L'episodio è avvenuto sabato pomeriggio all'interno di Zeus Pizza a Quinto. A scatenare il parapiglia sarebbe stata una falsa testimonianza

E' di quattro feriti medicati al pronto soccorso dell'ospedale Ca' Foncello di Treviso il bilancio della rissa scatenatasi sabato pomeriggio all'interno di Zeus Pizza in via Treviso a Quinto. Tutti sono stati dimessi in breve tempo con prognosi che vanno dai sette ai dieci giorni, ma sul fatto stanno indagando i carabinieri, soprattutto per capire chi abbia iniziato l'aggressione.

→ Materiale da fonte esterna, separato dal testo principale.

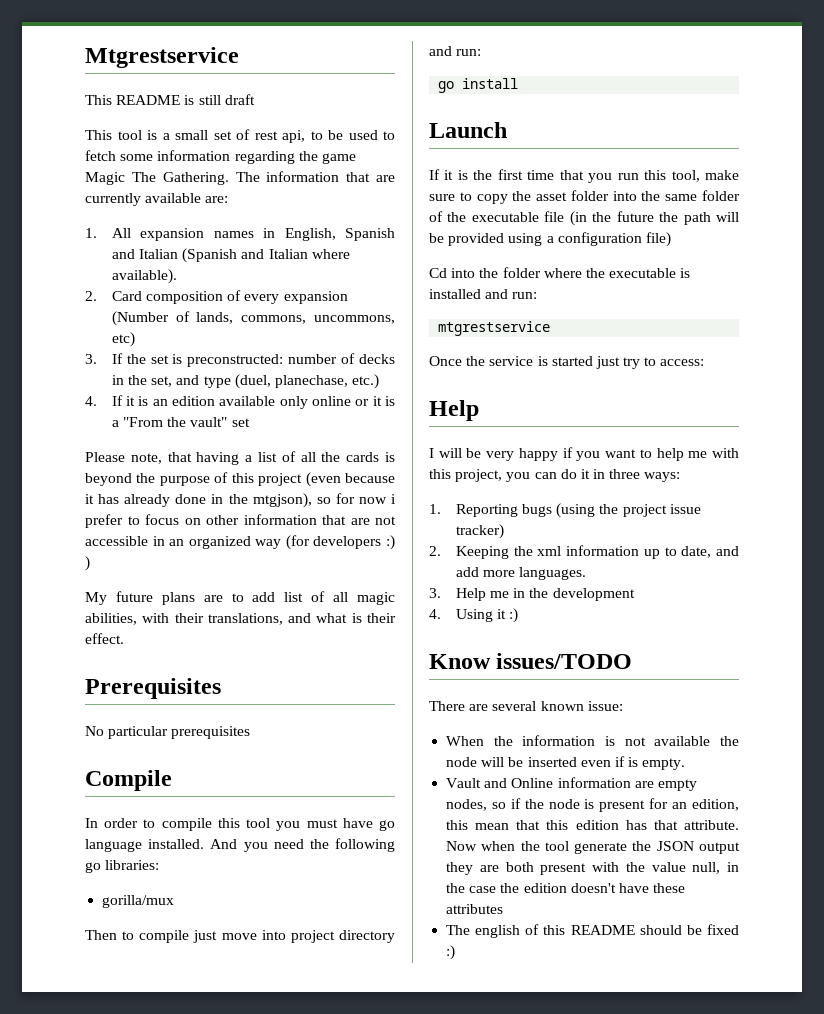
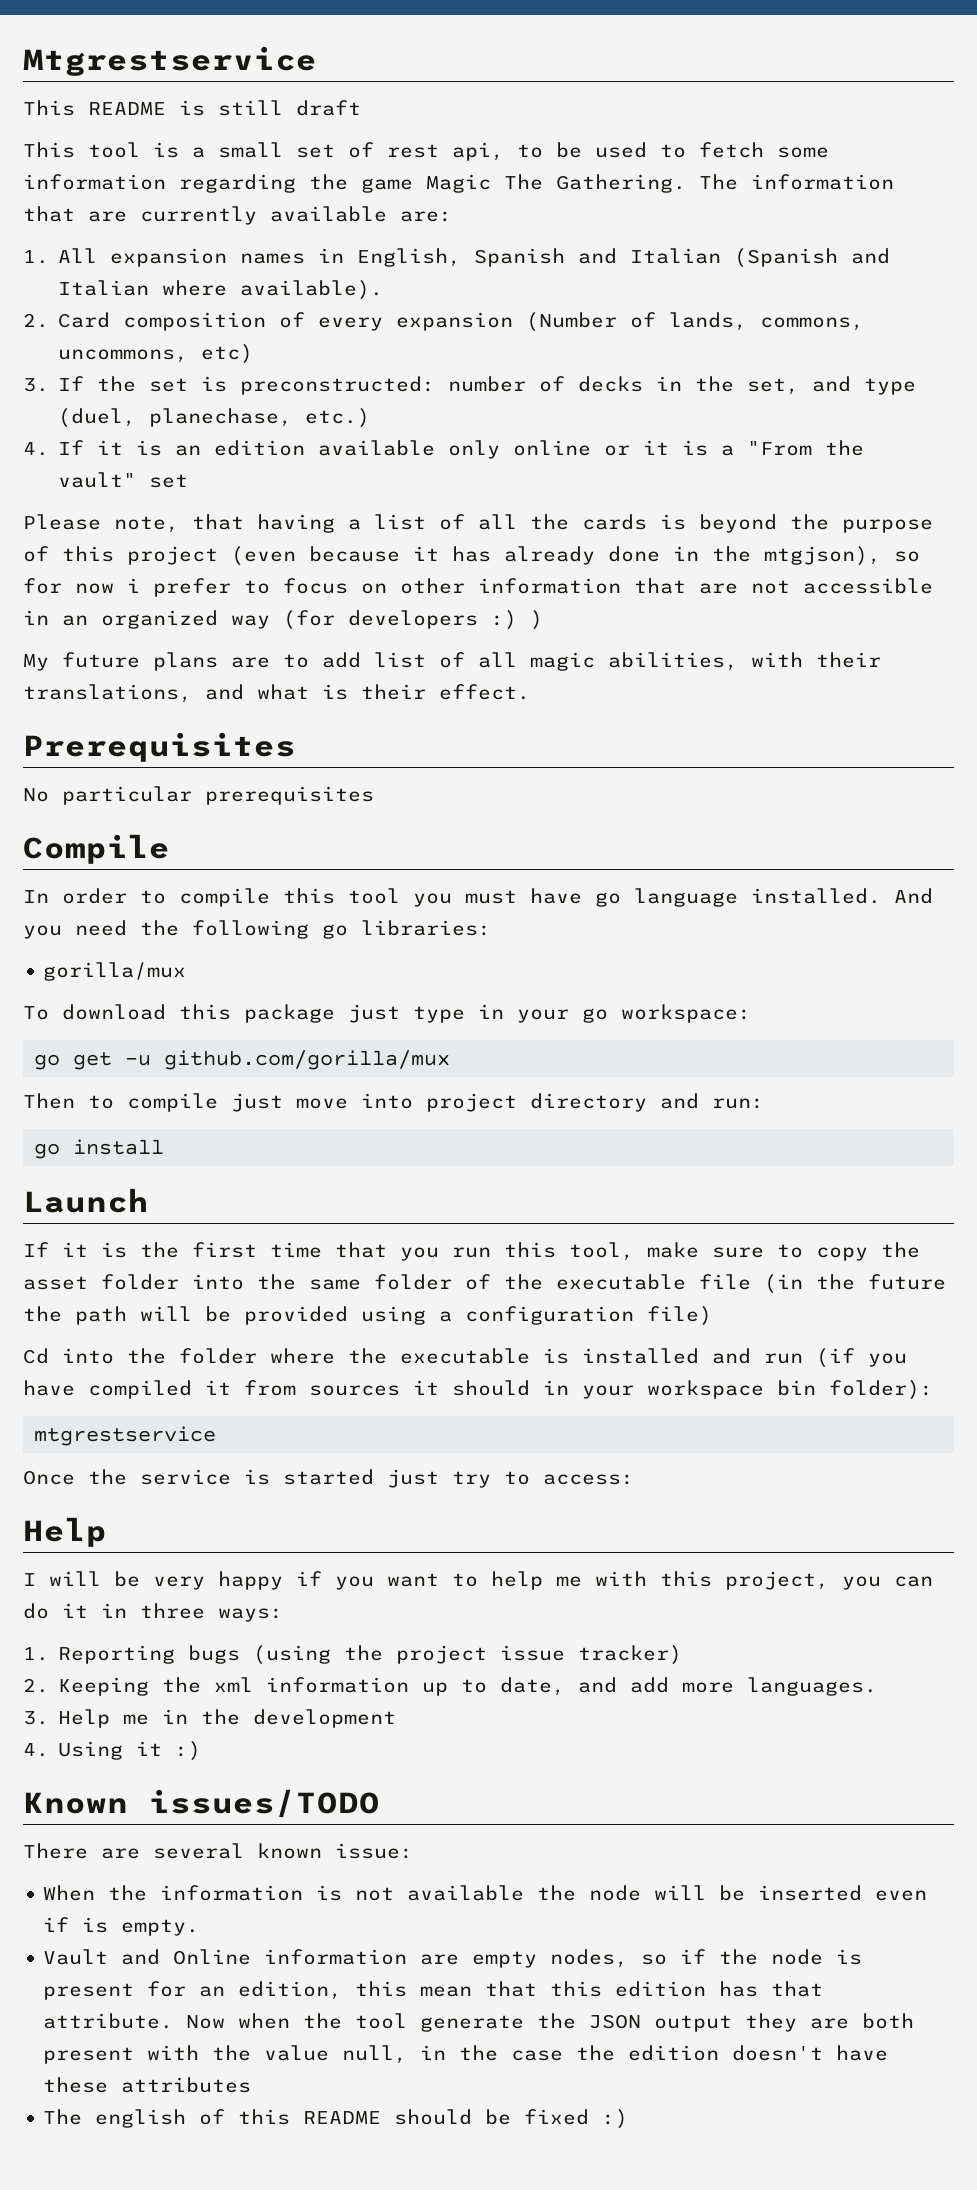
(175, 901) none -> [23,1004,751,1023] [34,1050,451,1070] // To download this package just type in your go workspace: // go get -u github.com/gorilla/mux
[512,292,538,299] run: -> [764,1348,907,1368] [23,1380,933,1400] run (if you have compiled it from sources it should in your workspace bin folder):
[429,654,491,669] Know -> [23,1792,128,1814] Known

Erano infatti da poco passate le 17.30 quando in pizzeria si sono presentati due fratelli kosovari di 24 e 26 anni, residenti a Treviso e con precedenti di polizia, e fin da subito è iniziata una discussione tra loro, il titolare del locale, un 43enne di Quinto, ed un pizzaiolo 20enne di Treviso, anche quest'ultimo con precedenti. Ad un certo punto, però, sono volati calci e pugni reciproci, tanto che sono dovuto intervenire i militari a calmare i bollenti spiriti dei contendenti. Una colluttazione che, oltre a lasciare segni evidenti sui corpi dei coinvolti, lascerà anche un segno giudiziale in quanto tutti e quattro sono stati deferiti per rissa. In ogni caso, a causare l'aggressione sarebbe stata una falsa testimonianza ritenuta non veritiera dai due fratelli kosovari.